**WORK TASK:**
For the listing below, print exactly the lines from the line with "Texas Longhorn IC03" to the line with "The Game Script", both included, and nothing beyond them.

**PROVIDED DATA:**
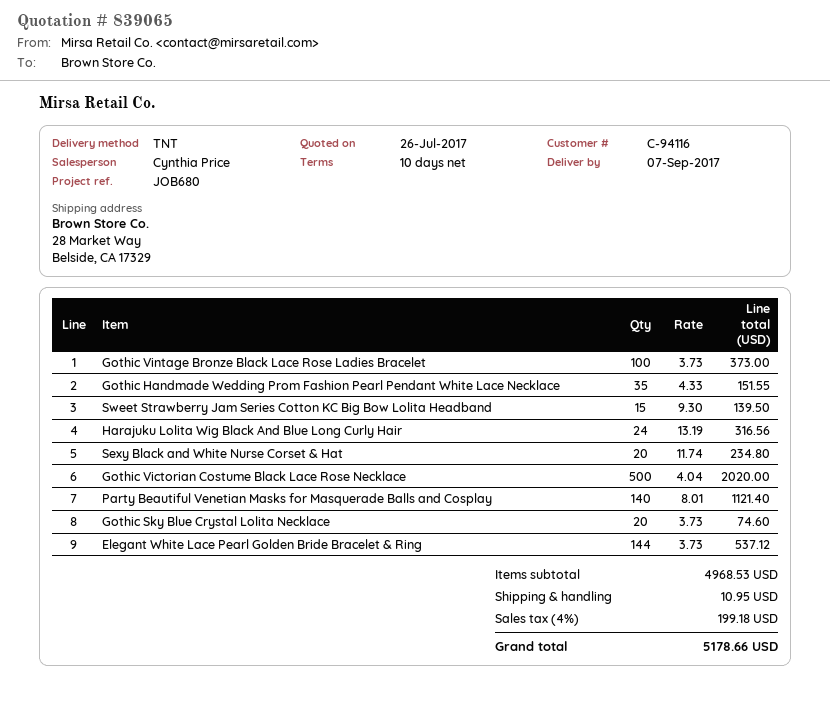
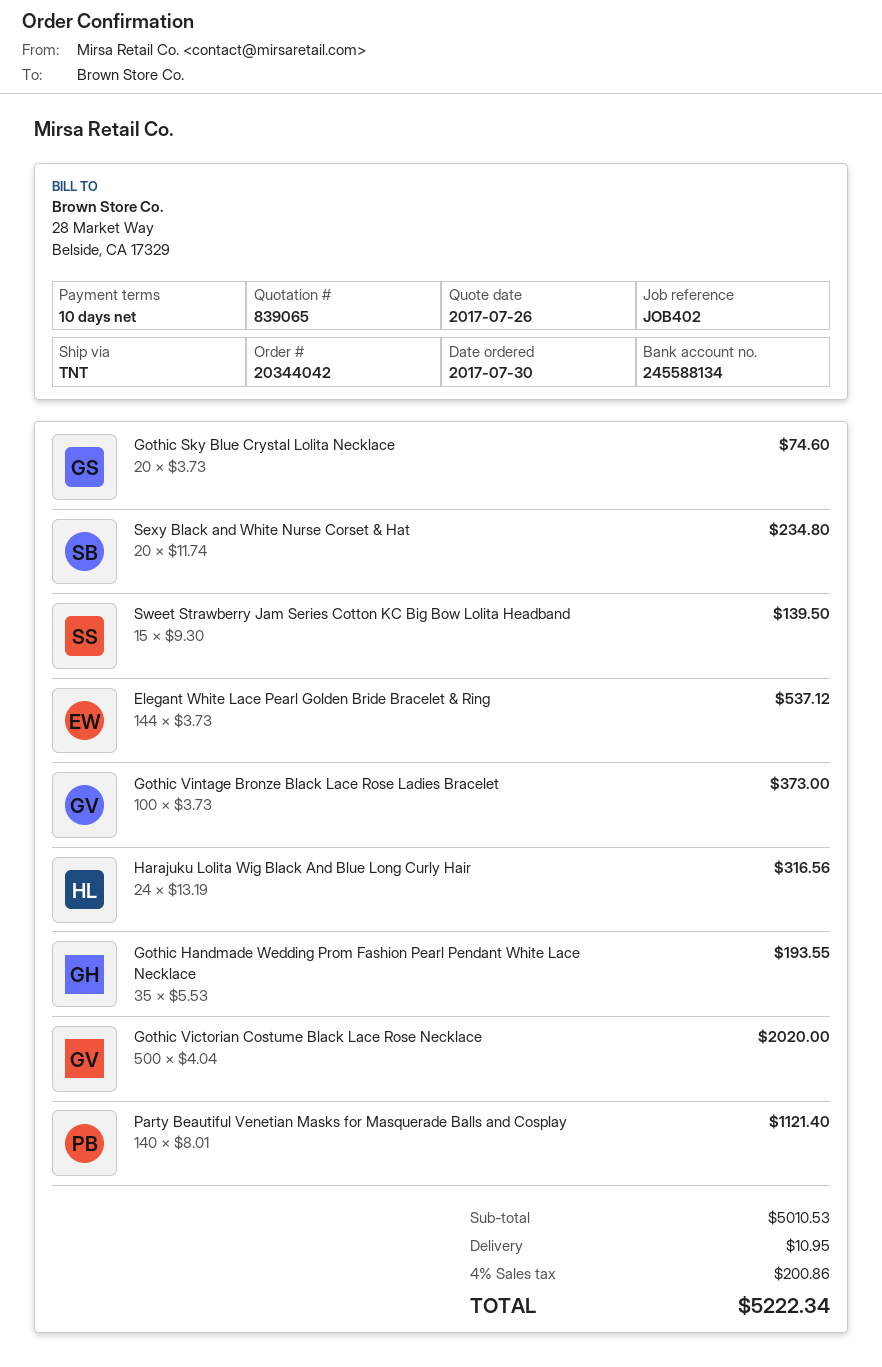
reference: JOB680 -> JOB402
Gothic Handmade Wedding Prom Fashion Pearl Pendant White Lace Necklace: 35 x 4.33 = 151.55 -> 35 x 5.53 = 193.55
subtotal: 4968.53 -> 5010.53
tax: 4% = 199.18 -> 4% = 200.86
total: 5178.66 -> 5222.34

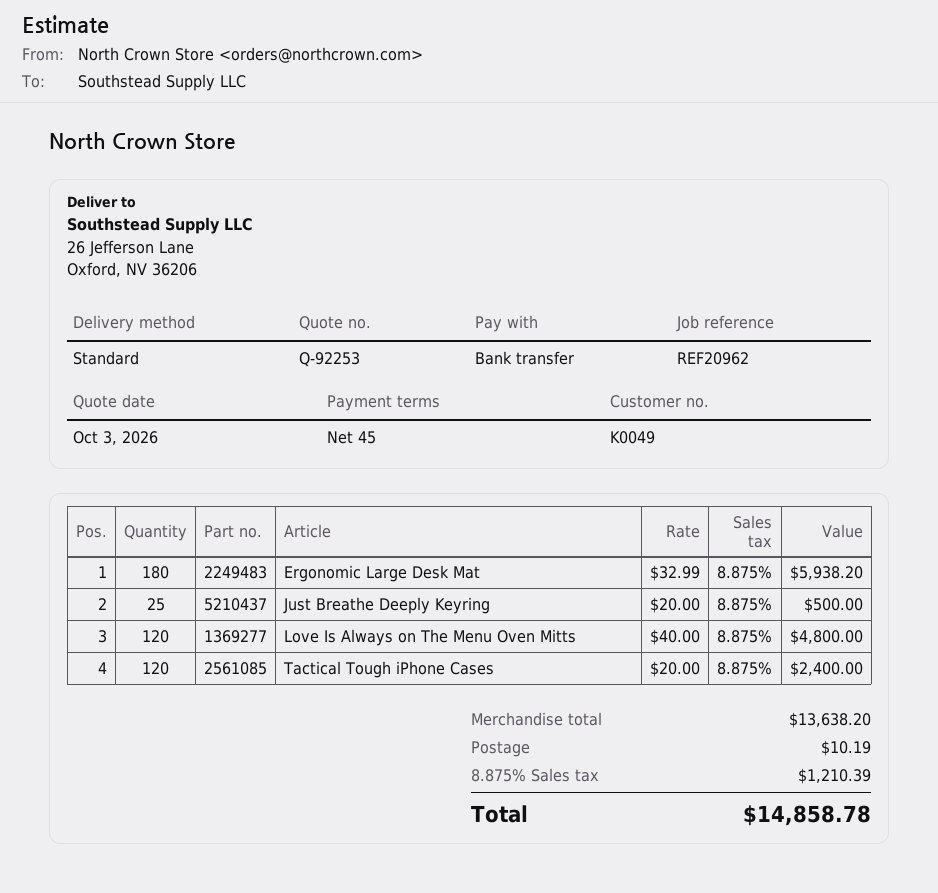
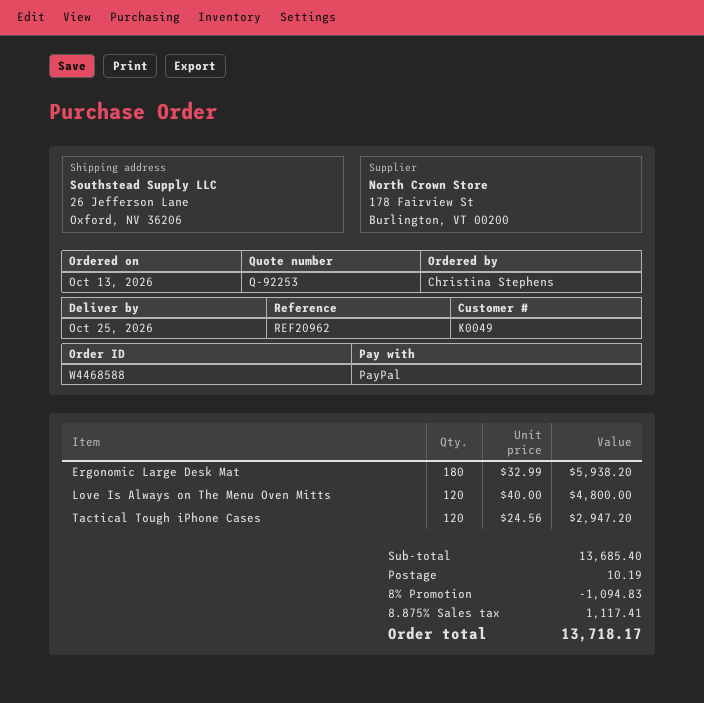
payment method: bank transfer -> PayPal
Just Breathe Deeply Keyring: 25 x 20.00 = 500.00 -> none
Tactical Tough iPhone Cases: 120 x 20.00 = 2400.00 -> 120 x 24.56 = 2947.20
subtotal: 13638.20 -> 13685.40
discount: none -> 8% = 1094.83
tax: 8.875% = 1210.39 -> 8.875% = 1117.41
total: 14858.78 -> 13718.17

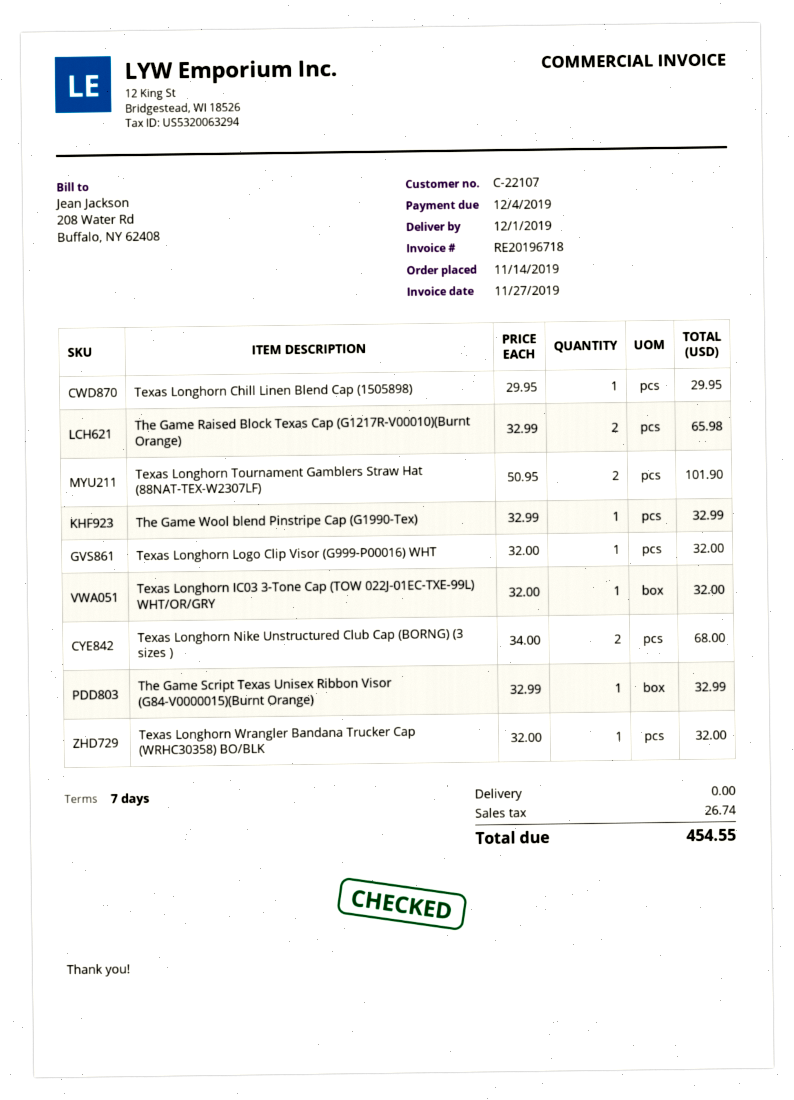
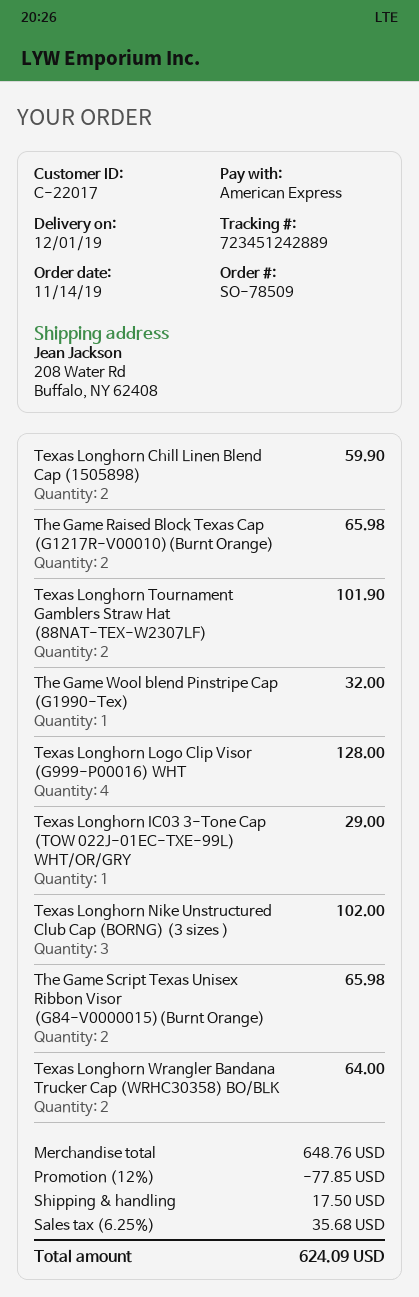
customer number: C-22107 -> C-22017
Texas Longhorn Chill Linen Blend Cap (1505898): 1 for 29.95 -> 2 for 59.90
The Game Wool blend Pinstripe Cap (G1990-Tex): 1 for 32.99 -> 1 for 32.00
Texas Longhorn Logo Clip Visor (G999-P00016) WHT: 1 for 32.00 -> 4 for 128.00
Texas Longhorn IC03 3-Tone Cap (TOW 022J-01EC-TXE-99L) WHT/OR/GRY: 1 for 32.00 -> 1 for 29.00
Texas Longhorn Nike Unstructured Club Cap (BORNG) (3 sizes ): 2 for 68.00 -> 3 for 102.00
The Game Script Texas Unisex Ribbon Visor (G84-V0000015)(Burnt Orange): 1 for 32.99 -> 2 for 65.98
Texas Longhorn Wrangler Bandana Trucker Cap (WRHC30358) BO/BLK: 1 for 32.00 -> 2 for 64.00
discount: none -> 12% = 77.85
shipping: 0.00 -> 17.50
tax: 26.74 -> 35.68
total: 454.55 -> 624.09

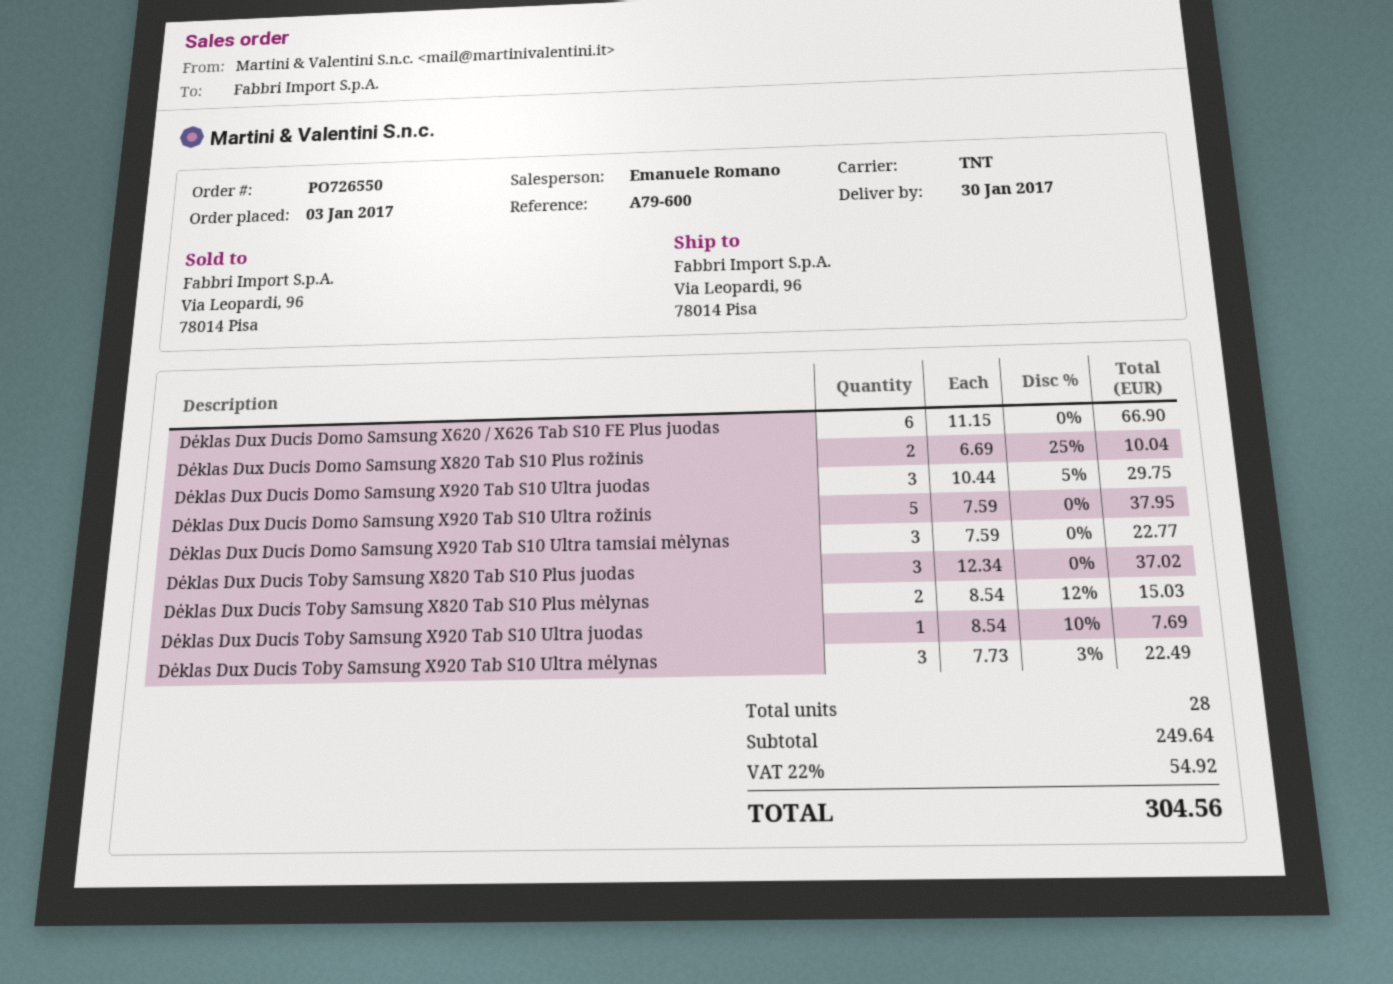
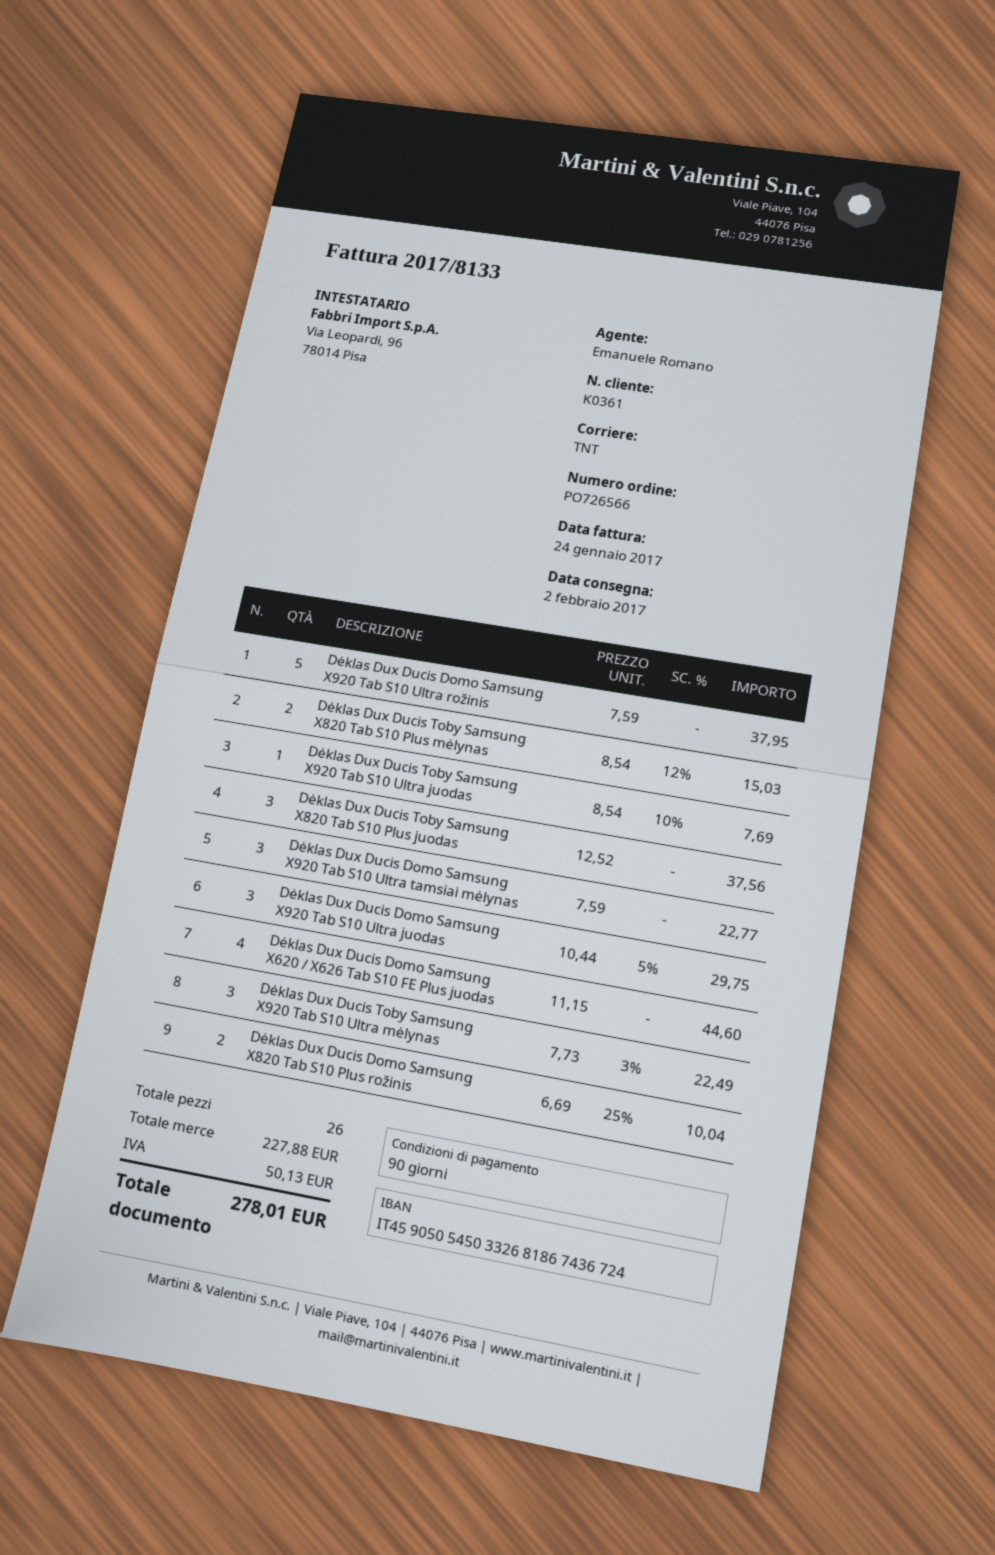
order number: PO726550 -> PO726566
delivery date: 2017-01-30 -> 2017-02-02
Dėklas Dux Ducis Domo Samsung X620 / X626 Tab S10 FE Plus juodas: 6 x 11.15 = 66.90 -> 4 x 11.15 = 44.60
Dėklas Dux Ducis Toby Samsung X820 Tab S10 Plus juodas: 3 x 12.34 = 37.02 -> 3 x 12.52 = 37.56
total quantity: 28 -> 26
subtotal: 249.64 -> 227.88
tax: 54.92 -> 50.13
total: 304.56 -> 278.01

**ANSWER FOR THE TASK:**
Texas Longhorn IC03 3-Tone Cap (TOW 022J-01EC-TXE-99L) WHT/OR/GRY: 1 for 32.00 -> 1 for 29.00
Texas Longhorn Nike Unstructured Club Cap (BORNG) (3 sizes ): 2 for 68.00 -> 3 for 102.00
The Game Script Texas Unisex Ribbon Visor (G84-V0000015)(Burnt Orange): 1 for 32.99 -> 2 for 65.98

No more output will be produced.